What you will do: Give the entries back exactly as they stand, but without pictures.

Material shown:
· · ·

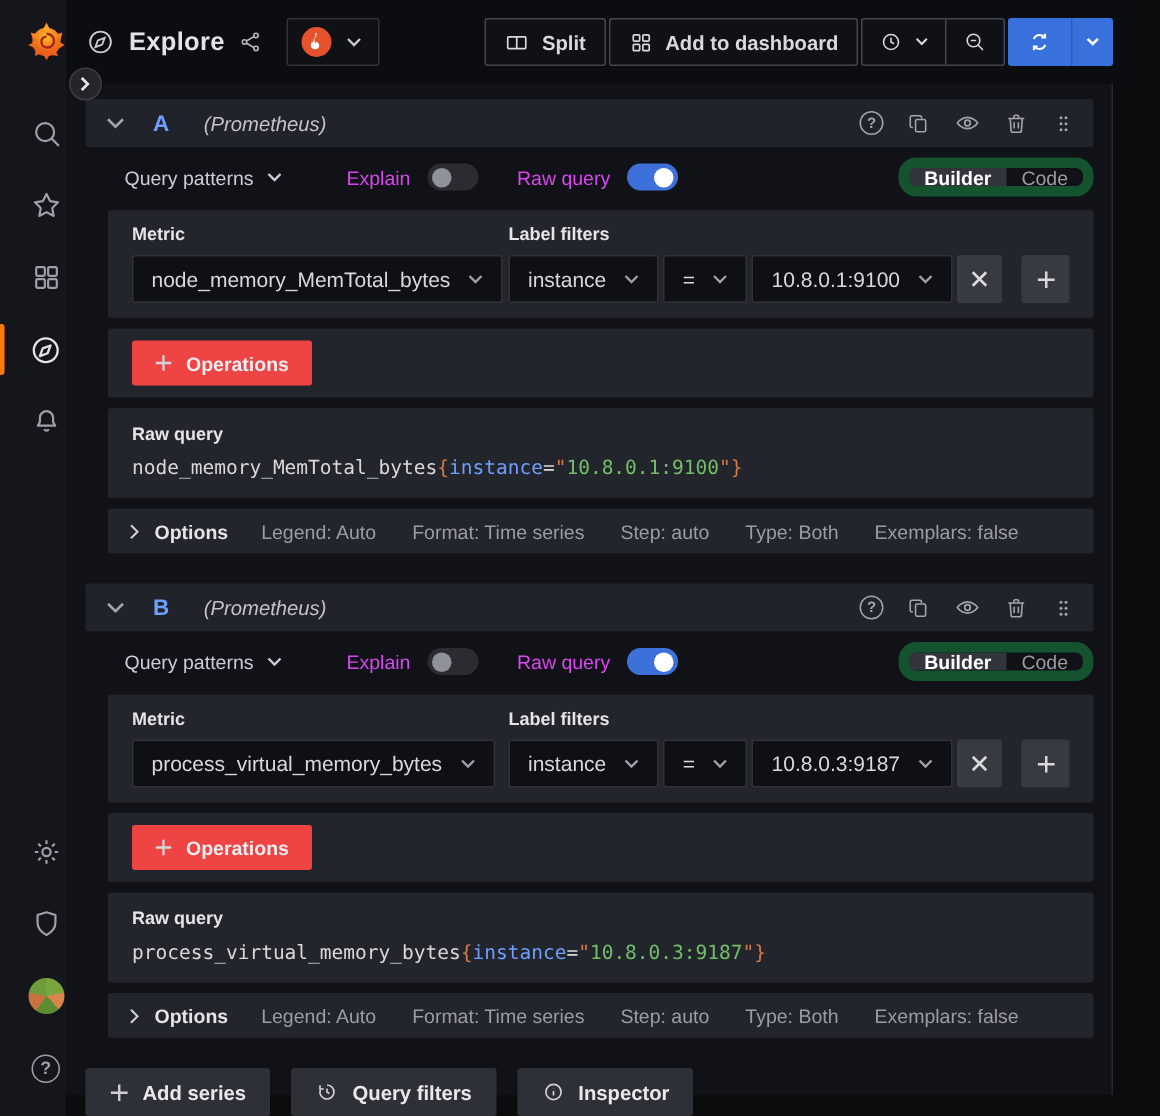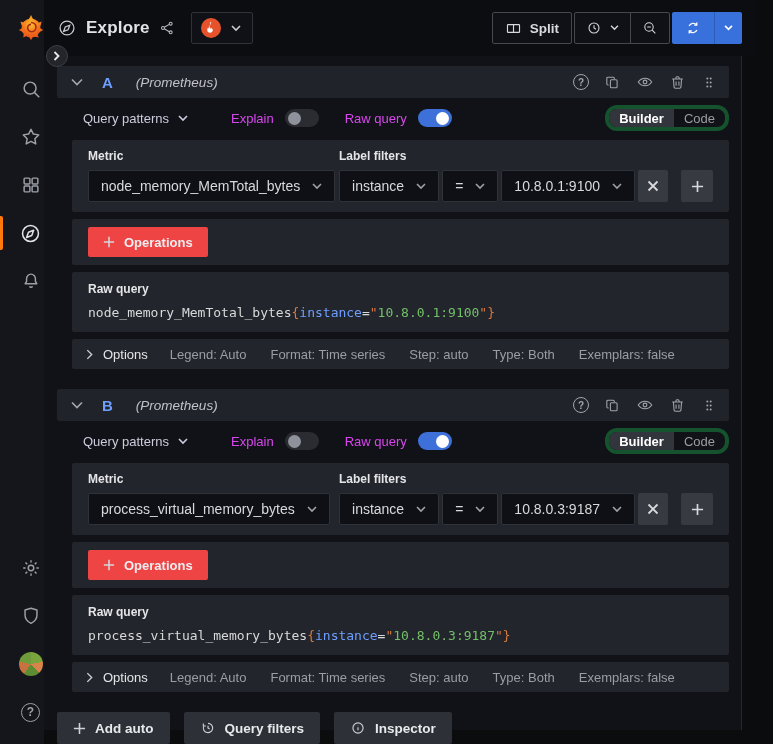--- a/index.html
+++ b/index.html
@@ -232,6 +232,15 @@
           </svg>
         <span>Split</span>
       </button>
+      <button class="tbbtn">
+        <svg width="17" height="17" viewBox="0 0 24 24">
+            <rect x="4.5" y="4.5" width="6" height="6" rx="1"></rect>
+            <rect x="13.5" y="4.5" width="6" height="6" rx="1"></rect>
+            <rect x="4.5" y="13.5" width="6" height="6" rx="1"></rect>
+            <rect x="13.5" y="13.5" width="6" height="6" rx="1"></rect>
+          </svg>
+        <span>Add to dashboard</span>
+      </button>
       <div class="tbgroup">
         <div class="seg">
           <svg width="16" height="16" viewBox="0 0 24 24">

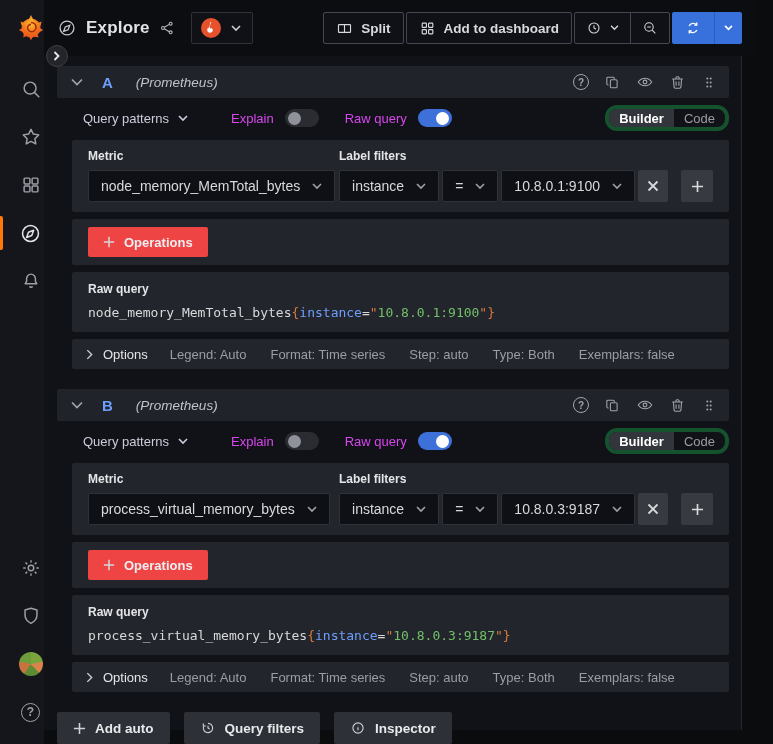--- a/index.html
+++ b/index.html
@@ -78,7 +78,7 @@
   .toggle.on { background:#3d71d9; }
   .toggle.on::after { content:""; position:absolute; right:2.5px; top:2.5px; width:13px; height:13px; border-radius:50%; background:#ffffff; }
   .t-explain { margin-left:43px; } .t-raw { margin-left:26px; }
-  .segment { margin-left:auto; display:flex; height:26px; border:4px solid #14532d; border-radius:12px; overflow:hidden; }
+  .segment { margin-left:auto; display:flex; height:26px; border:7px solid #14532d; border-radius:12px; overflow:hidden; }
   .segment .seg { padding:0 10px; display:flex; align-items:center; font-size:13px; color:#9a9ca3; }
   .segment .seg.active { background:#33353c; color:#ffffff; font-weight:700; }
 

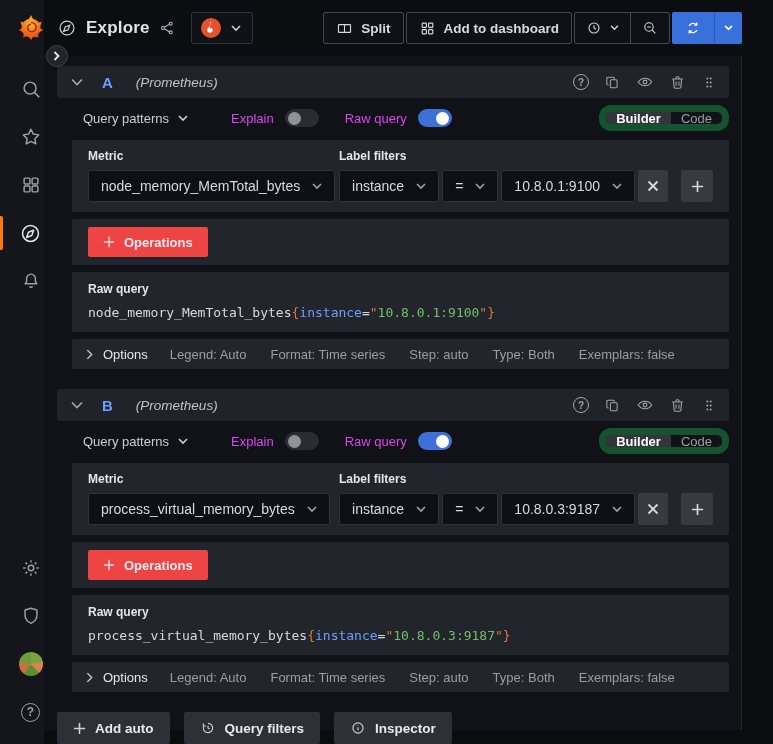--- a/index.html
+++ b/index.html
@@ -108,7 +108,7 @@
 
   .optionsrow { height:30px; display:flex; align-items:center; padding:0 14px; gap:10px; margin-bottom:0; }
   .optionsrow svg { stroke:#ccccdc; fill:none; stroke-width:1.6; }
-  .optionsrow .otitle { font-size:13px; font-weight:400; color:#e4e5e8; margin-right:12px; }
+  .optionsrow .otitle { font-size:13px; font-weight:700; color:#e4e5e8; margin-right:12px; }
   .optionsrow .meta { font-size:13px; color:#9b9da4; margin-right:14px; }
 
   .qblock { margin-bottom:20px; }

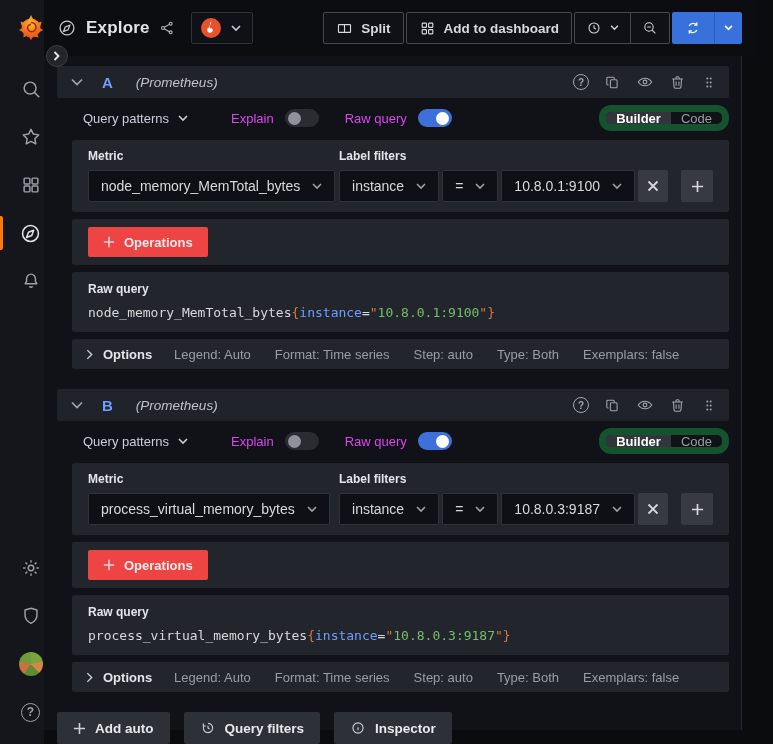--- a/index.html
+++ b/index.html
@@ -518,7 +518,7 @@
         <svg width="13" height="13" viewBox="0 0 14 14">
               <path d="M7 1v12M1 7h12"></path>
             </svg>
-        <span>Add auto</span>
+        <span>Add series</span>
       </button>
       <button class="fbtn">
         <svg width="16" height="16" viewBox="0 0 24 24">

· · ·

Your response:
--- a/index.html
+++ b/index.html
@@ -232,6 +232,15 @@
           </svg>
         <span>Split</span>
       </button>
+      <button class="tbbtn">
+        <svg width="17" height="17" viewBox="0 0 24 24">
+            <rect x="4.5" y="4.5" width="6" height="6" rx="1"></rect>
+            <rect x="13.5" y="4.5" width="6" height="6" rx="1"></rect>
+            <rect x="4.5" y="13.5" width="6" height="6" rx="1"></rect>
+            <rect x="13.5" y="13.5" width="6" height="6" rx="1"></rect>
+          </svg>
+        <span>Add to dashboard</span>
+      </button>
       <div class="tbgroup">
         <div class="seg">
           <svg width="16" height="16" viewBox="0 0 24 24">

--- a/index.html
+++ b/index.html
@@ -78,7 +78,7 @@
   .toggle.on { background:#3d71d9; }
   .toggle.on::after { content:""; position:absolute; right:2.5px; top:2.5px; width:13px; height:13px; border-radius:50%; background:#ffffff; }
   .t-explain { margin-left:43px; } .t-raw { margin-left:26px; }
-  .segment { margin-left:auto; display:flex; height:26px; border:4px solid #14532d; border-radius:12px; overflow:hidden; }
+  .segment { margin-left:auto; display:flex; height:26px; border:7px solid #14532d; border-radius:12px; overflow:hidden; }
   .segment .seg { padding:0 10px; display:flex; align-items:center; font-size:13px; color:#9a9ca3; }
   .segment .seg.active { background:#33353c; color:#ffffff; font-weight:700; }
 

--- a/index.html
+++ b/index.html
@@ -108,7 +108,7 @@
 
   .optionsrow { height:30px; display:flex; align-items:center; padding:0 14px; gap:10px; margin-bottom:0; }
   .optionsrow svg { stroke:#ccccdc; fill:none; stroke-width:1.6; }
-  .optionsrow .otitle { font-size:13px; font-weight:400; color:#e4e5e8; margin-right:12px; }
+  .optionsrow .otitle { font-size:13px; font-weight:700; color:#e4e5e8; margin-right:12px; }
   .optionsrow .meta { font-size:13px; color:#9b9da4; margin-right:14px; }
 
   .qblock { margin-bottom:20px; }

--- a/index.html
+++ b/index.html
@@ -518,7 +518,7 @@
         <svg width="13" height="13" viewBox="0 0 14 14">
               <path d="M7 1v12M1 7h12"></path>
             </svg>
-        <span>Add auto</span>
+        <span>Add series</span>
       </button>
       <button class="fbtn">
         <svg width="16" height="16" viewBox="0 0 24 24">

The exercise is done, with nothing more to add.